Additionally, investors will have more money to invest upfront if they utilize an Opportunity Fund.
Imagine this: A man earns $1.5 mil on an investment and will need to pay $300k in taxes on this growth. If he pays taxes on the capital gains, he will only be able to invest $1.2 milion; however, if he immediately invests in an Opportunity Fund, he will be able to invest the entire $1.5 million.
This gives the investor even more money to work with, which does two things: first, ensures that the investor is compounding her returns on a larger sum; and second, it further stimulates the economy with an additional $300,000.
How Can I Invest in an Opportunity Zone Fund?
There are quite a few places that allow you to invest in Opportunity Zone Funds! As with any investment, it is essential that you choose both a company, an advisor, a portfolio, and a mission that you can live with.
In particular, Opportunity Funds can make a near-immediate difference in someone’s life. Investing in these funds is a smart way to make sure your money really makes a difference.
- Fundrise offers Opportunity Funds that focus on real estate. The company invests in “major US cities with long-term growth potential” to help investors make the best use of their capital gains. Fundrise also boasts an approach to investing that is low-cost.
- Caliber’s Opportunity Funds utilize diversified portfolios to help clients reinvest their capital gains. Their website offers a link to a map that illustrates opportunity zones so that investors can better understand where their funds can go geographically.
- Cresset Capital has recently partnered with a real estate investing firm to provide Opportunity Funds across all the United States. The investment options include real estate, development, re-development, and private company investments.
In most cases, you must be a qualified or accredited investor to purchase shares in an opportunity fund.
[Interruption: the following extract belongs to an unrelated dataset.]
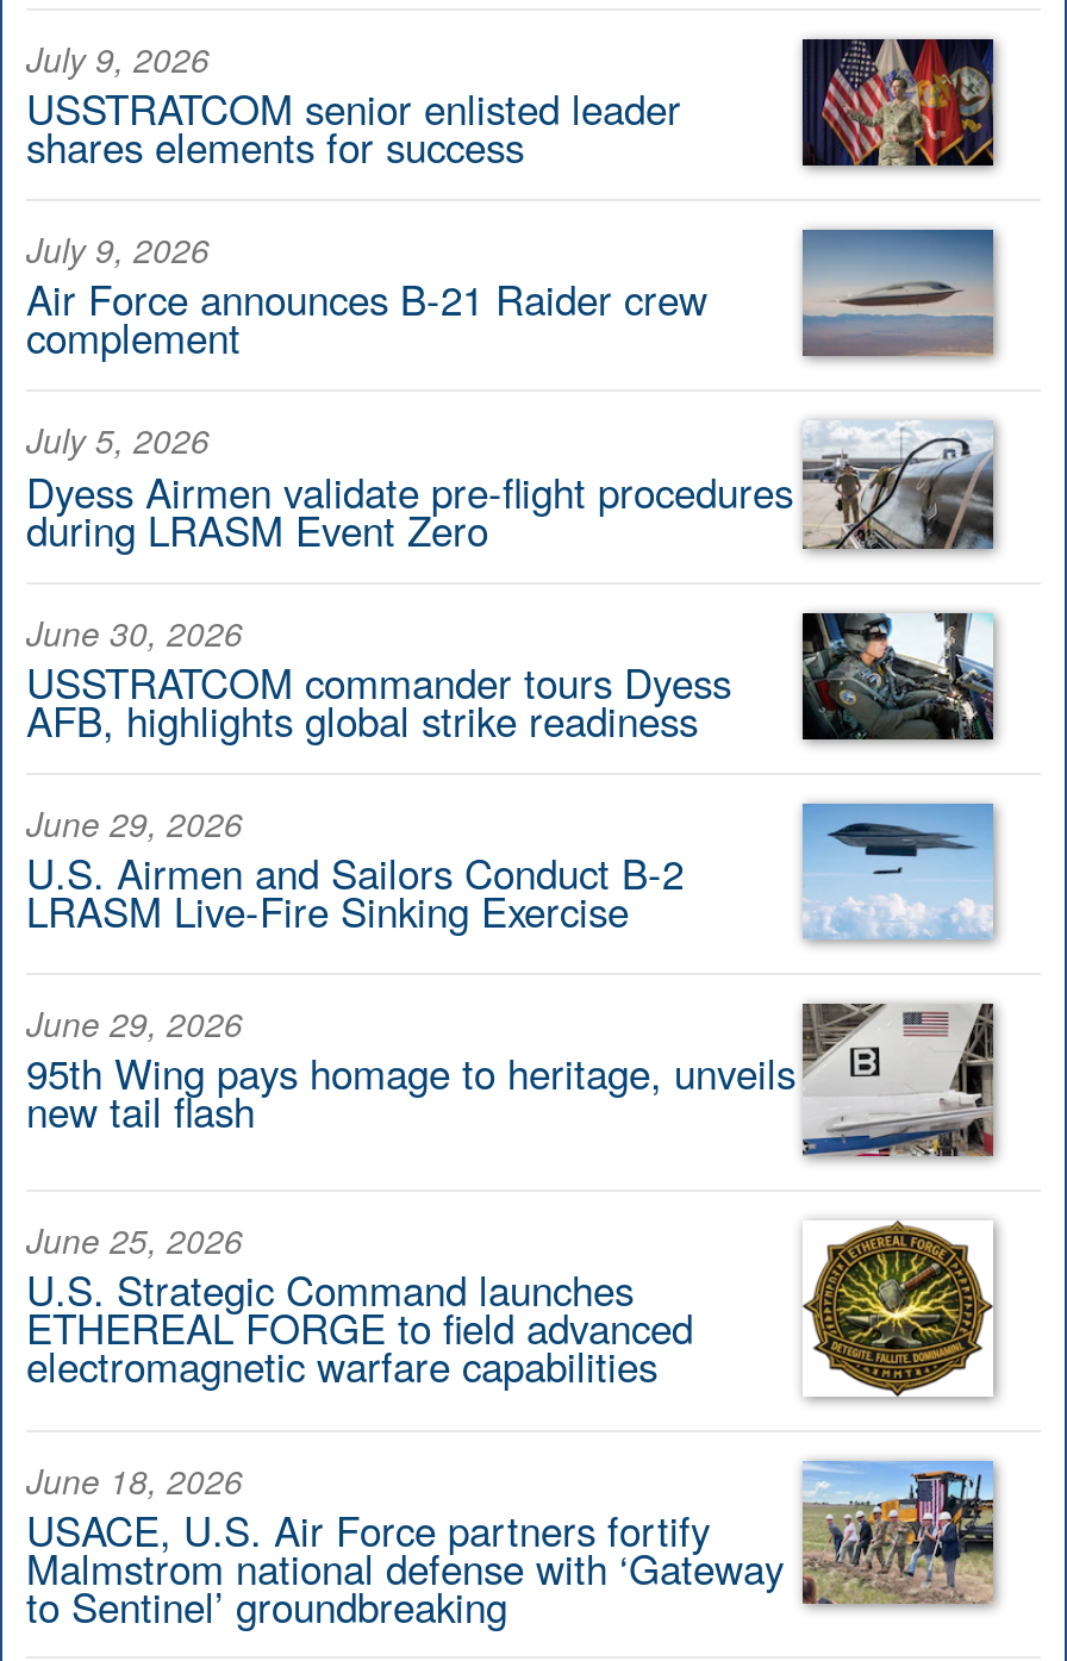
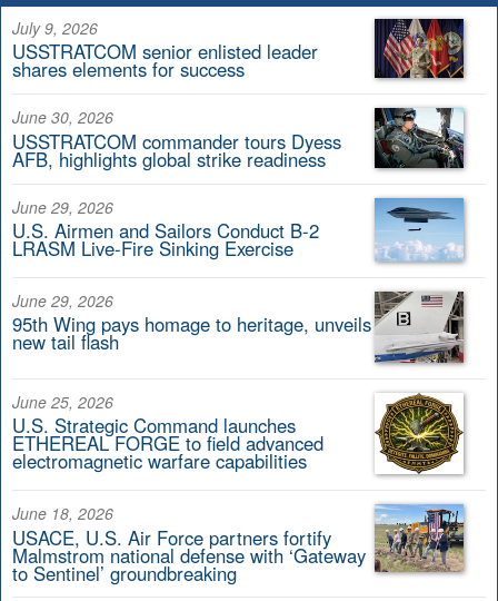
[26,225,996,557] [image] | July 9, 2026 | Air Force announces B-21 Raider crew | complement | July 5, 2026 | Dyess Airmen validate pre-flight procedures | during LRASM Event Zero -> none
[803,422,993,550] [image] -> none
The Motley Fool has a nice article on qualified investors.
A qualified investor is permitted by the Securities and Exchange Commission to invest in riskier “private placements,” such as hedge funds, venture capital funds, private equity offerings and other private placements.
To be considered a qualified investor you must meet one of the following criteria:
- Earned $200,000, if single, or $300,000 when combined with spouse’s earnings during each of the last two years. (And expect to earn the same amount in the current year.)
- Have a minimum net worth, either alone or with a spouse, of $1,000,000 excluding your primary residence.
Opportunity Zone Fund Disadvantages
While opportunity zone funds appear great, on paper, there’s little oversight. While the US treasury and IRS are charged with monitoring the program, their oversight mechanisms aren’t fully set up yet. That means that anyone could create a fund and solicit investors. There’s no guarantee that the projects will fit with the opportunity zone guidelines or that the project will be successful.
There are also very specific details about how to defer capital gains by investing in an opportunity fund. So, you must perform you due diligence to make certain that you understand how the program works and whether your investment meets the opportunity zone tax benefit. The IRS website states that there are more details about the program forthcoming.
The Takeaway: Opportunity Zone Funds Can Work!
The American economy has had its fair share of ups and downs over the last few decades. Opportunity Zone Funds are just one way for wealthier investors to pay back their communities in a tangible way, and the benefit of receiving referred and lowered taxes is an added bonus.
As long as the money from these capital gains is not needed right away, an Opportunity Fund can help investors use their money to grow their wealth. By deferring the taxes on capital gains, investors are given even more money to invest up-front, which makes a greater difference in the Opportunity Zone.
As with any new investment opportunities, proceed with caution and make certain to understand potential risks as well as the rewards.